What needs to be done
From the records, pick out and copy each line containing "Beige".

Working data
%%

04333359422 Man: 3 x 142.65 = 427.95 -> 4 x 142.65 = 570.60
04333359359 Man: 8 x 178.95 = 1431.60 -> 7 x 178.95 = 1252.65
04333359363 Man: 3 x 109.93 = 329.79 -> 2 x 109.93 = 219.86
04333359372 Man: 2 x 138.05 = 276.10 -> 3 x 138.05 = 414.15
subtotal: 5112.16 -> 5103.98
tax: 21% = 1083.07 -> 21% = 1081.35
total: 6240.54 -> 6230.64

%%
%%

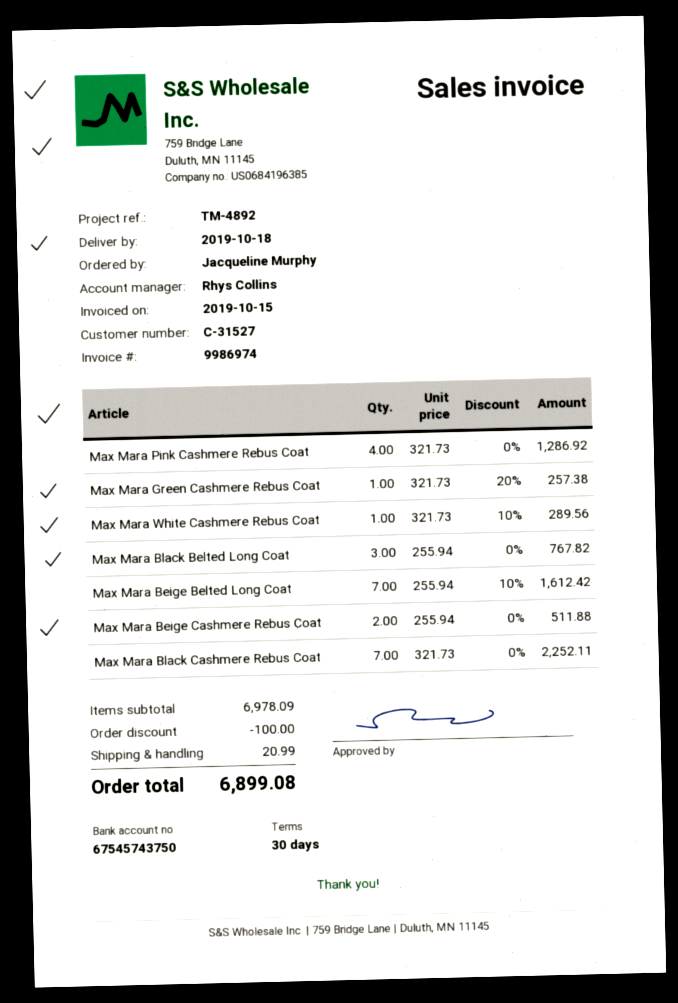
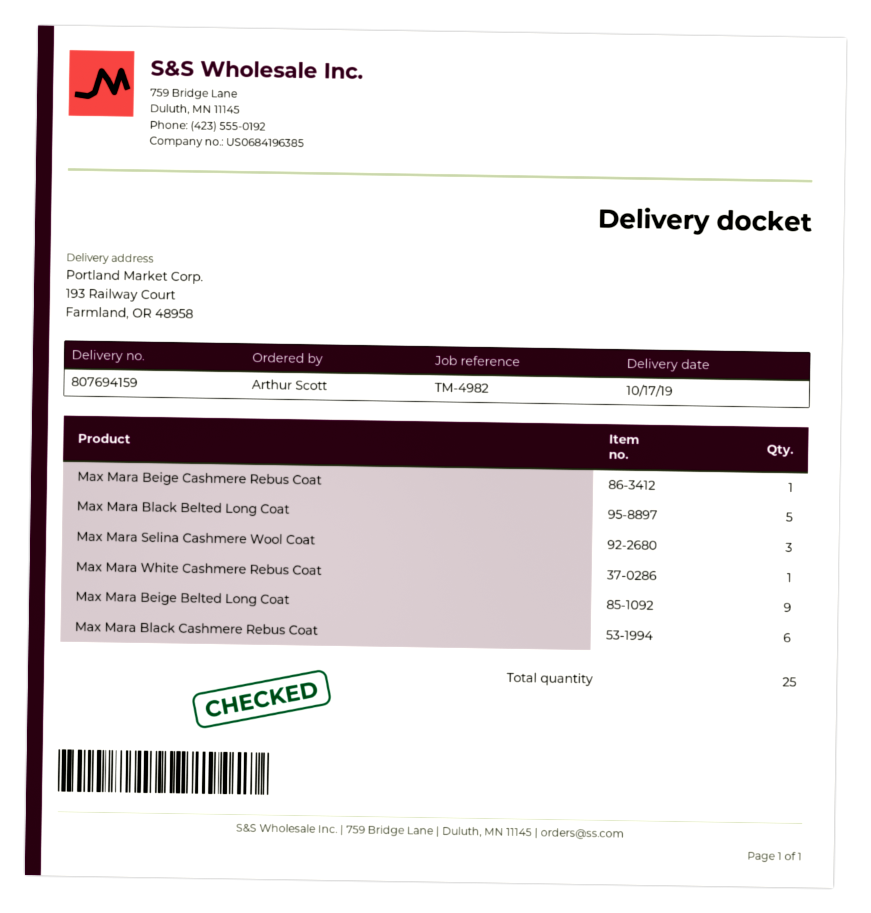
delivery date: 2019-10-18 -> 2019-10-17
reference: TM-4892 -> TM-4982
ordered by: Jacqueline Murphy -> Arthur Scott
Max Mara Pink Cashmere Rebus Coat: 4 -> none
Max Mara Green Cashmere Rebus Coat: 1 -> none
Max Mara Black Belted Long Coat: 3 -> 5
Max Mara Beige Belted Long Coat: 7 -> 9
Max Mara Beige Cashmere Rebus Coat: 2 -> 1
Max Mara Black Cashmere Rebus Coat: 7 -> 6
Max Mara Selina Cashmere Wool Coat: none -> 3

%%

Expected answer
Max Mara Beige Belted Long Coat: 7 -> 9
Max Mara Beige Cashmere Rebus Coat: 2 -> 1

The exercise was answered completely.